Salmonella in Pet Food. How Did That Happen?

Around 6:00 a.m. a security guard called a pet food plant’s lead supervisor about the FDA arriving with two vehicles. All investigators were escorted to the plant’s visitor lobby; their credentials were checked and recorded; and they were informed that the plant manager would arrive shortly. During the opening meeting the FDA announced that they were investigating a sick child’s illness due to Salmonella allegedly sourcing from pet food produced at this plant. How did that happen?

Although this incident may be fictitious with any similarity to real events purely coincidental, there are lessons to be learned: How does one manage multiple FDA investigators on site? If there is Salmonella in the plant and/or in the product, where is the food safety gap? How is the gap corrected? What are practical solutions for preventing such an incident from happening to you?

The Investigation. The investigation started with an examination of the company records of Salmonella testing in both the plant environment and products. Sampling protocols and testing procedures were reviewed. One team of FDA investigators sampled numerous environmental locations within the plant while the other team sampled specific finished products. Each of the FDA investigators was shadowed by a company supervisor/manager with all samples duplicated for company analysis. Finished products that were sampled were placed on a precautionary hold pending test results.

Company test results of the duplicate samples indicated a low incidence of environmental positive Salmonella in the raw material zone along with finished-product-negative Salmonella. These results mirrored historical company records. The FDA test results indicated a moderate incidence level of positive Salmonella in the raw material zone along with additional positive Salmonella findings in the processing and further processing areas. In addition, test results of finished product indicated a low incidence level of finished products matching serotype with the product of investigation. How did that happen?

The Cause. Examining the two testing procedures step by step identified that the company’s procedure lacked a neutralization step creating an acidic nutrient.

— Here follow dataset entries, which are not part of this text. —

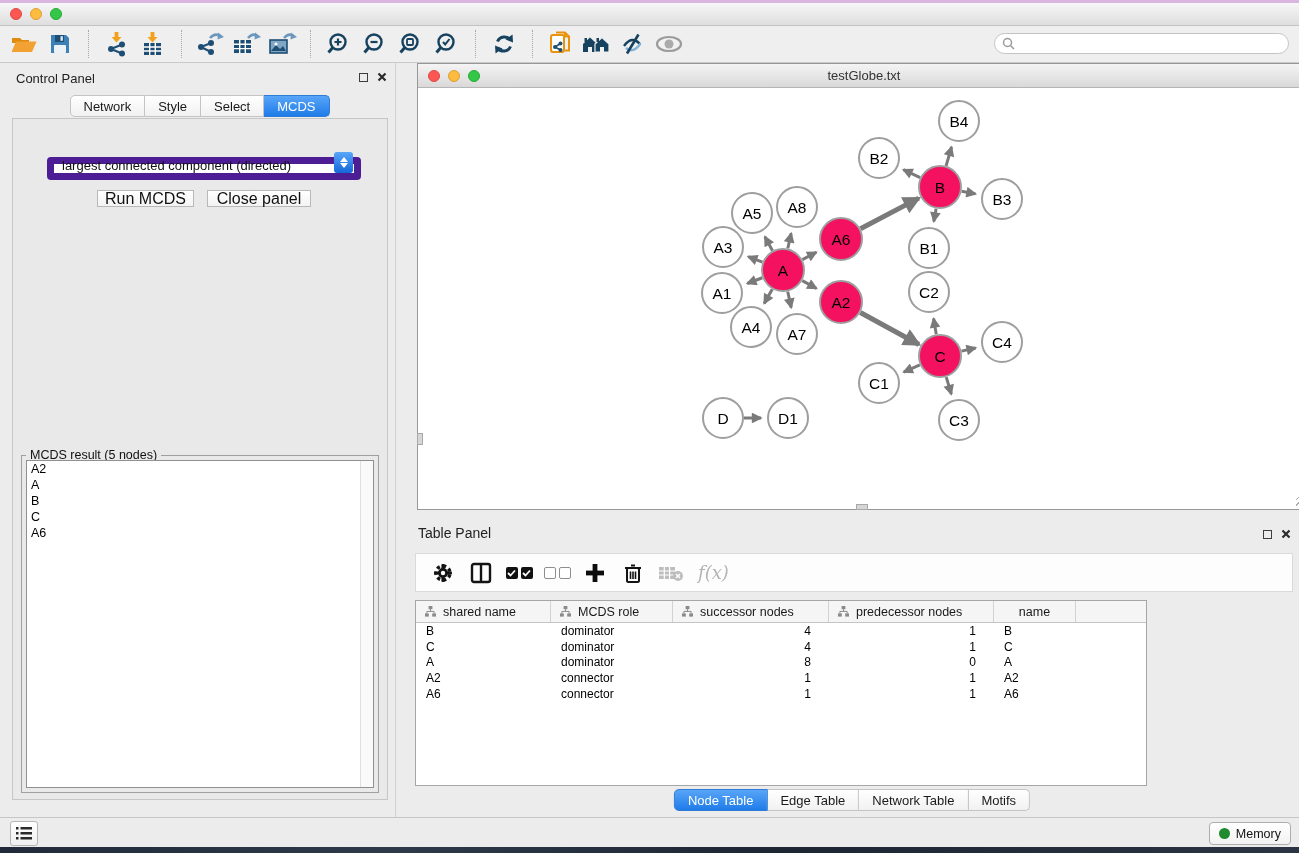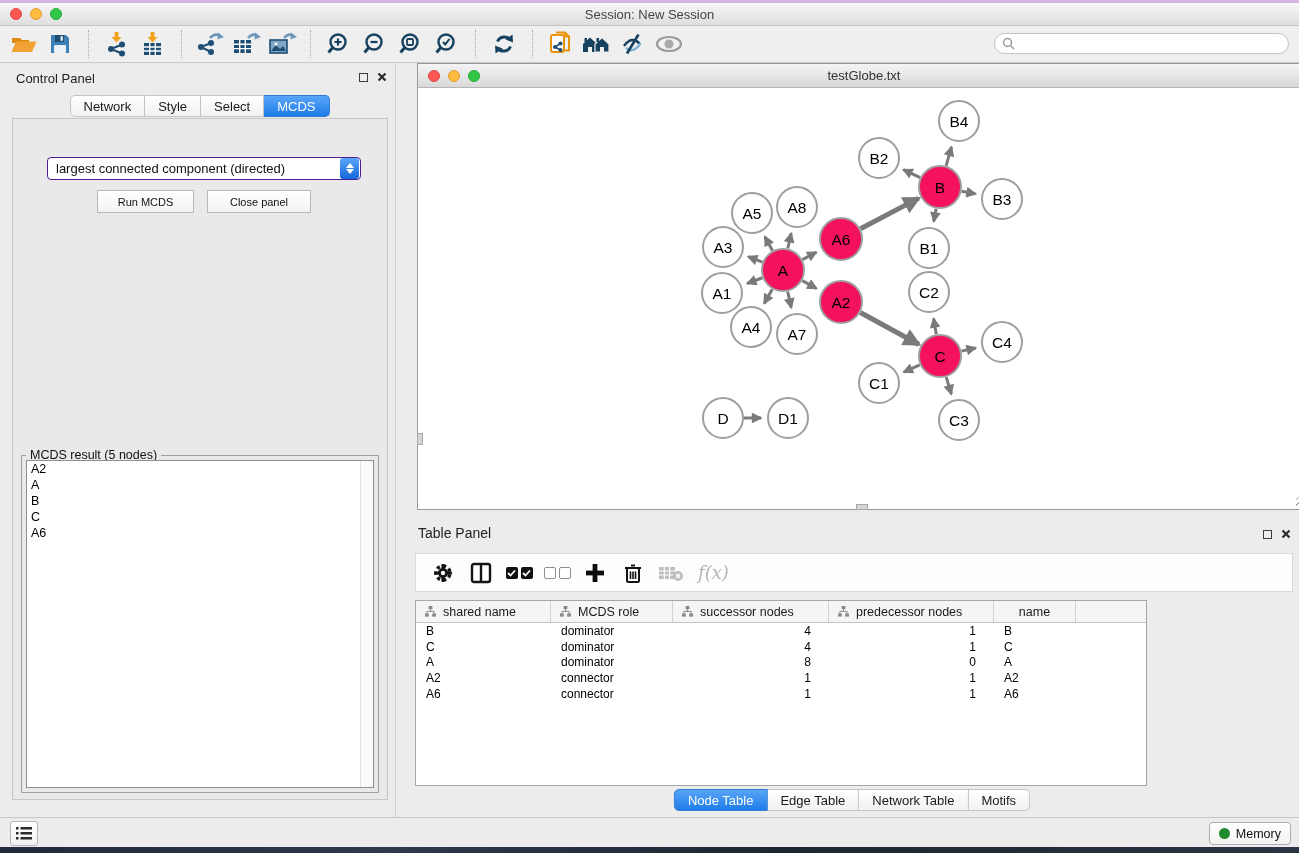--- a/index.html
+++ b/index.html
@@ -114,7 +114,6 @@
     <span class="light yellow"></span>
     <span class="light green"></span>
   </div>
-  <span class="title">Session: New Session</span>
 </div>
 
 <div id="toolbar" class="abs">

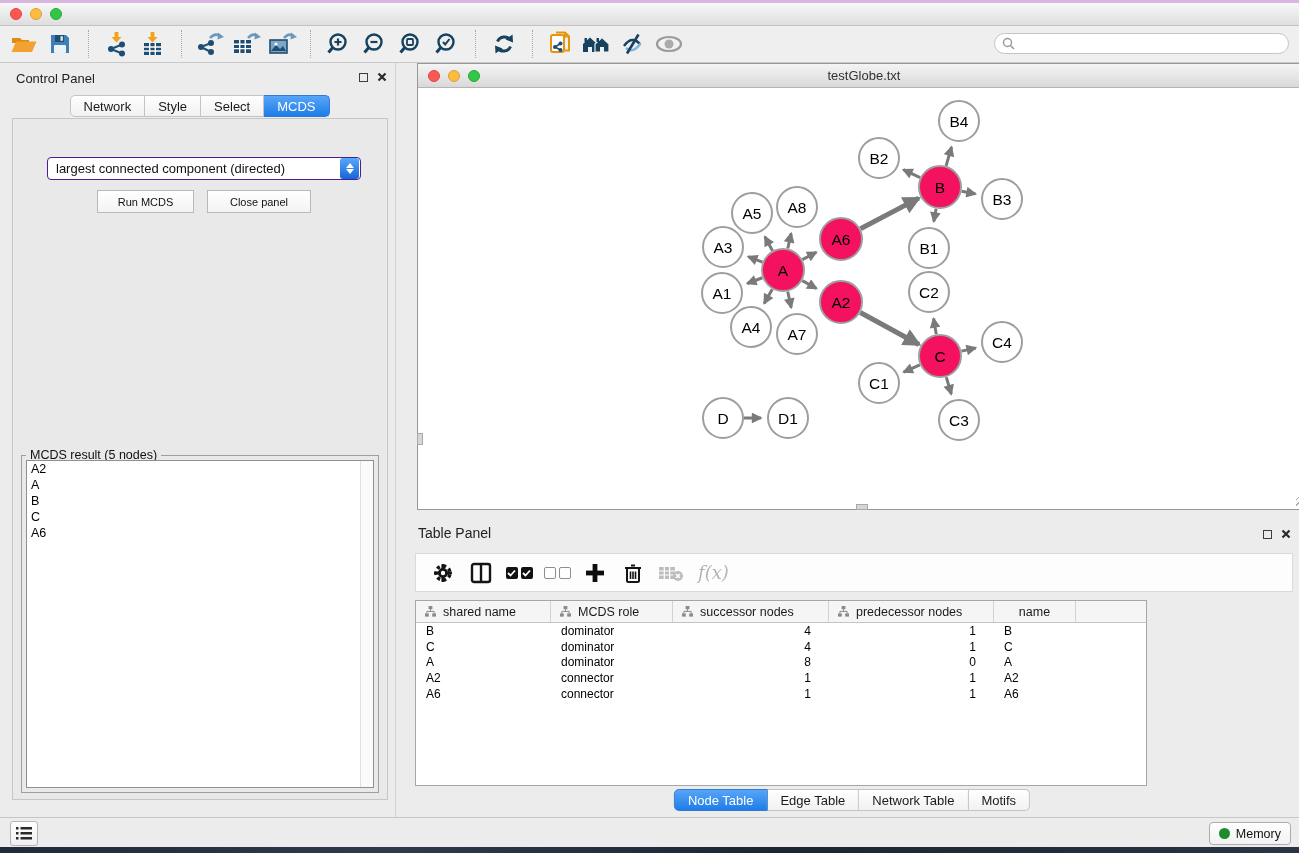--- a/index.html
+++ b/index.html
@@ -46,7 +46,7 @@
   #cp-box { position:absolute; top:55px; left:8px; width:376px; height:682px; background:#E9E9E9; border:1px solid #C6C6C6; }
   #opt-label { position:absolute; top:17px; width:100%; text-align:center; font-size:13px; color:#111; }
   #criterion-select { position:absolute; top:38px; left:34px; width:314px; height:23px; background:#FFF;
-    border:1px solid #4c1d95; border-radius:4px; display:flex; align-items:center; }
+    border:7px solid #4c1d95; border-radius:4px; display:flex; align-items:flex-end; }
   #criterion-select .sel-text { flex:1; font-size:13px; padding-left:8px; color:#111; white-space:nowrap; overflow:hidden; }
   #criterion-select .stepper { width:19px; height:21px; border-radius:3px; margin-right:1px;
     background:linear-gradient(#5AA7F9,#1566DA); display:flex; flex-direction:column; align-items:center; justify-content:center; gap:1px; }

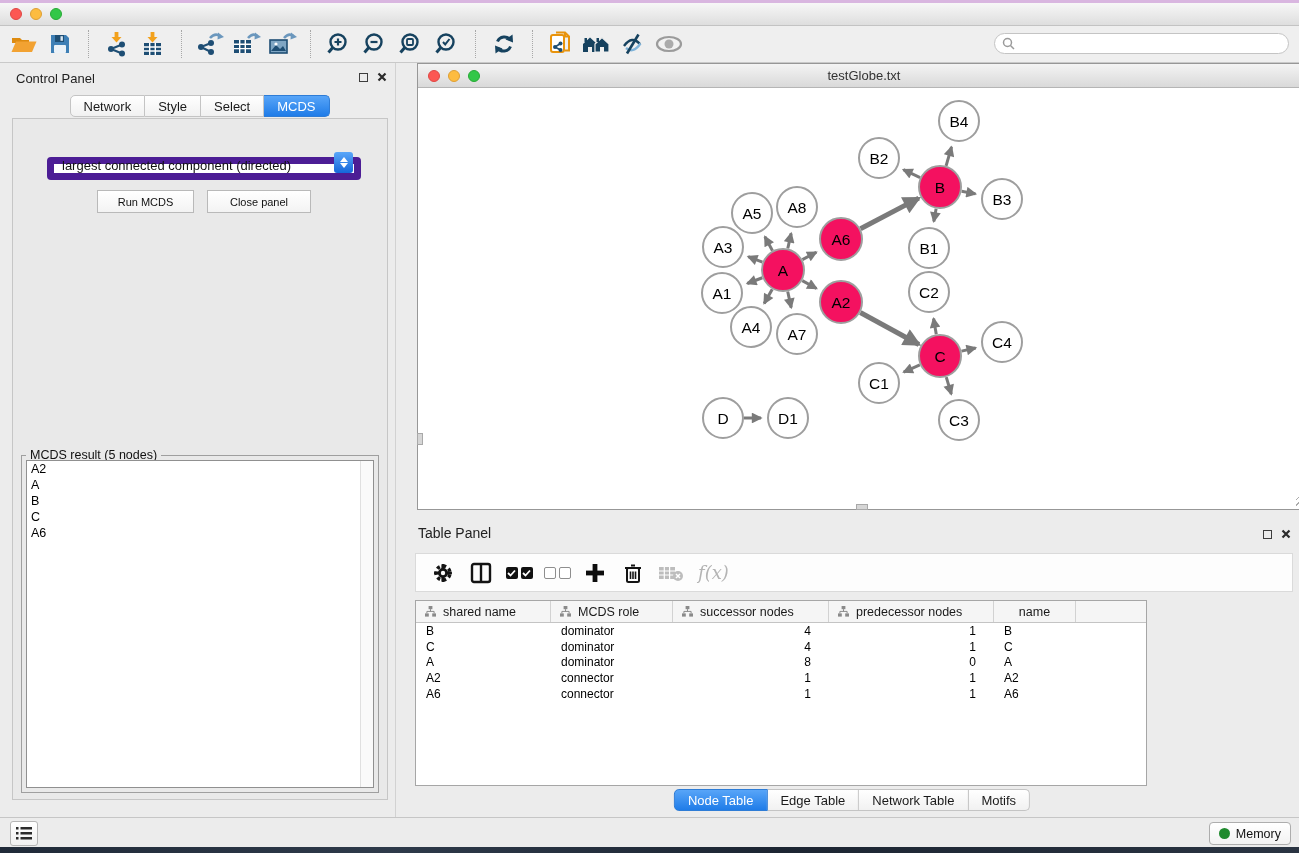--- a/index.html
+++ b/index.html
@@ -53,8 +53,8 @@
   .chev { width:0; height:0; border-left:4px solid transparent; border-right:4px solid transparent; }
   .chev.up { border-bottom:5px solid #FFF; }
   .chev.down { border-top:5px solid #FFF; }
-  .push-btn { position:absolute; height:23px; background:linear-gradient(#FFFFFF,#F3F3F3); border:1px solid #B9B9B9;
-    border-radius:0; font-size:11px; color:#111; display:flex; align-items:center; justify-content:center; }
+  .push-btn { position:absolute; height:17px; background:linear-gradient(#FFFFFF,#F3F3F3); border:1px solid #B9B9B9;
+    border-radius:0; font-size:16px; color:#111; display:flex; align-items:center; justify-content:center; }
   #run-btn { top:71px; left:84px; width:97px; }
   #closepanel-btn { top:71px; left:194px; width:104px; }
   #result-fieldset { position:absolute; left:8px; top:336px; width:358px; height:338px; border:1px solid #9F9F9F; }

The Solution. The pet food company corrected the error, verified the serious problem, recalled/destroyed suspect products, initiated a hold/test/release policy, formed a Salmonella elimination task force and implemented an in-plant microbiological laboratory. Based on extensive test results, the task force directed a redesign (more segregation) of the plant and equipment (better access), a redesign (positive pressure) of air flow, and a modification (eliminating condensation inside equipment) of product cooling; enhanced (put science into procedures) the cleaning program; restricted wet cleaning; educated employees; and modified sampling protocols. A primary Salmonella control area was established within the plant to better manage an ongoing risk.

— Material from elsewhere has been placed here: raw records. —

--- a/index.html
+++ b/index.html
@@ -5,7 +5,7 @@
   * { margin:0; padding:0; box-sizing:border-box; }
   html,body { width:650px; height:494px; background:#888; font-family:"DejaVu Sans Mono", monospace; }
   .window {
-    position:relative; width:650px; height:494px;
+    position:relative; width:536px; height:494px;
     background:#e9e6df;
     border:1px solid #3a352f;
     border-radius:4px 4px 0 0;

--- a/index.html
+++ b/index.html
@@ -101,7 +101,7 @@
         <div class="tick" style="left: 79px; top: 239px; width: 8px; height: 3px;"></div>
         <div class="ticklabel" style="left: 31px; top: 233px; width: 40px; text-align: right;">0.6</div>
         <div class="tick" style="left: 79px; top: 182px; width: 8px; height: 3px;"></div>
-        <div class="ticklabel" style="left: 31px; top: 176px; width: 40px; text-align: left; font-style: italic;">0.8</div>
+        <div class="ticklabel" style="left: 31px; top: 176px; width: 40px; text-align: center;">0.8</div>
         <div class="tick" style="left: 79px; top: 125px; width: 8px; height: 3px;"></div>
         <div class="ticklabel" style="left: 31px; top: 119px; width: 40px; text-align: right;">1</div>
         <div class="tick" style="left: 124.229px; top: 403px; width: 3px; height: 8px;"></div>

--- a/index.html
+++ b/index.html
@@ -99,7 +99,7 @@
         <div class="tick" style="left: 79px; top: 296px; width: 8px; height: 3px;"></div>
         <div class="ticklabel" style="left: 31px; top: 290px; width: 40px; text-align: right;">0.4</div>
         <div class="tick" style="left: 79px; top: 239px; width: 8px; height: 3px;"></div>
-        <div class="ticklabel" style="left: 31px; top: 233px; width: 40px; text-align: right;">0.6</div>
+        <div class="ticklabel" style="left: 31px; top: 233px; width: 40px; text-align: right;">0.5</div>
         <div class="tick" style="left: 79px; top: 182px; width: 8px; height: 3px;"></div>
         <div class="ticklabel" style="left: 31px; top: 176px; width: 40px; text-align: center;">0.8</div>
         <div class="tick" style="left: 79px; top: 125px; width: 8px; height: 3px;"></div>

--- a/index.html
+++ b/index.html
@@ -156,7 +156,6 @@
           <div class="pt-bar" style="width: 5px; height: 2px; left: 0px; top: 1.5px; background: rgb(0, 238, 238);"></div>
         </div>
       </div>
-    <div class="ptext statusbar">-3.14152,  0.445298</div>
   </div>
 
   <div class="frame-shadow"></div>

Sweeping moves filth around; worse is the use of compressed air. A better tactic for dry cleaning is vacuuming. Why are trailers that are being prepped for loading not vacuumed? Why are hard-to-reach areas air blown? Sweeping and compressed air may be acceptable if followed with vacuuming. Suction gathers deleterious material—some seen and some not seen. Auditor's Soapbox

Lessons Learned. What are lessons learned from this incident? There are numerous lessons, just a few of which are:

• the handling of the FDA investigation. Respect for investigative duty, trusting yet verifying, guided a cooperative discovery to a hidden problem.
• the use of a specialized multi-disciplined task force that was given authority to act while using sound science to fix the problem. Using the disciplines of engineering, maintenance, microbiology, sanitation, and R&D, top management facilitated by a project manager can solve many food plant problems. If the expertise is not available within the company, obtain expertise outside the company to fill in any experience/knowledge gaps.
• the concept of a primary “contaminant” control area. This is a powerful design attribute that can be used in the food industry. Define the “contaminant” to whatever you want it to be. A notable company in the flour milling industry uses this concept to control foreign material with a final sifter, entoleter, and metal detector, along with a thorough cleaning/inspection of containers prior to loading.
• the extending of a QA system to include checks and balances of testing procedures. There are times where an audit checklist isn’t enough.

Conclusion. This incident impacted an industry beyond one plant and one company. Although practical QA solutions were strategic to one company and one industry, solutions spread to other food-related industries. Good sanitary design is not to be underestimated. Designing a building for your process is much better than designing a process for your building. Proactively designing food safety into a plant is much better—and more economical—than doing it retroactively.

Are you prepared for an early morning regulatory investigation? Planning, preparation and practice will prevent a pitiful performance.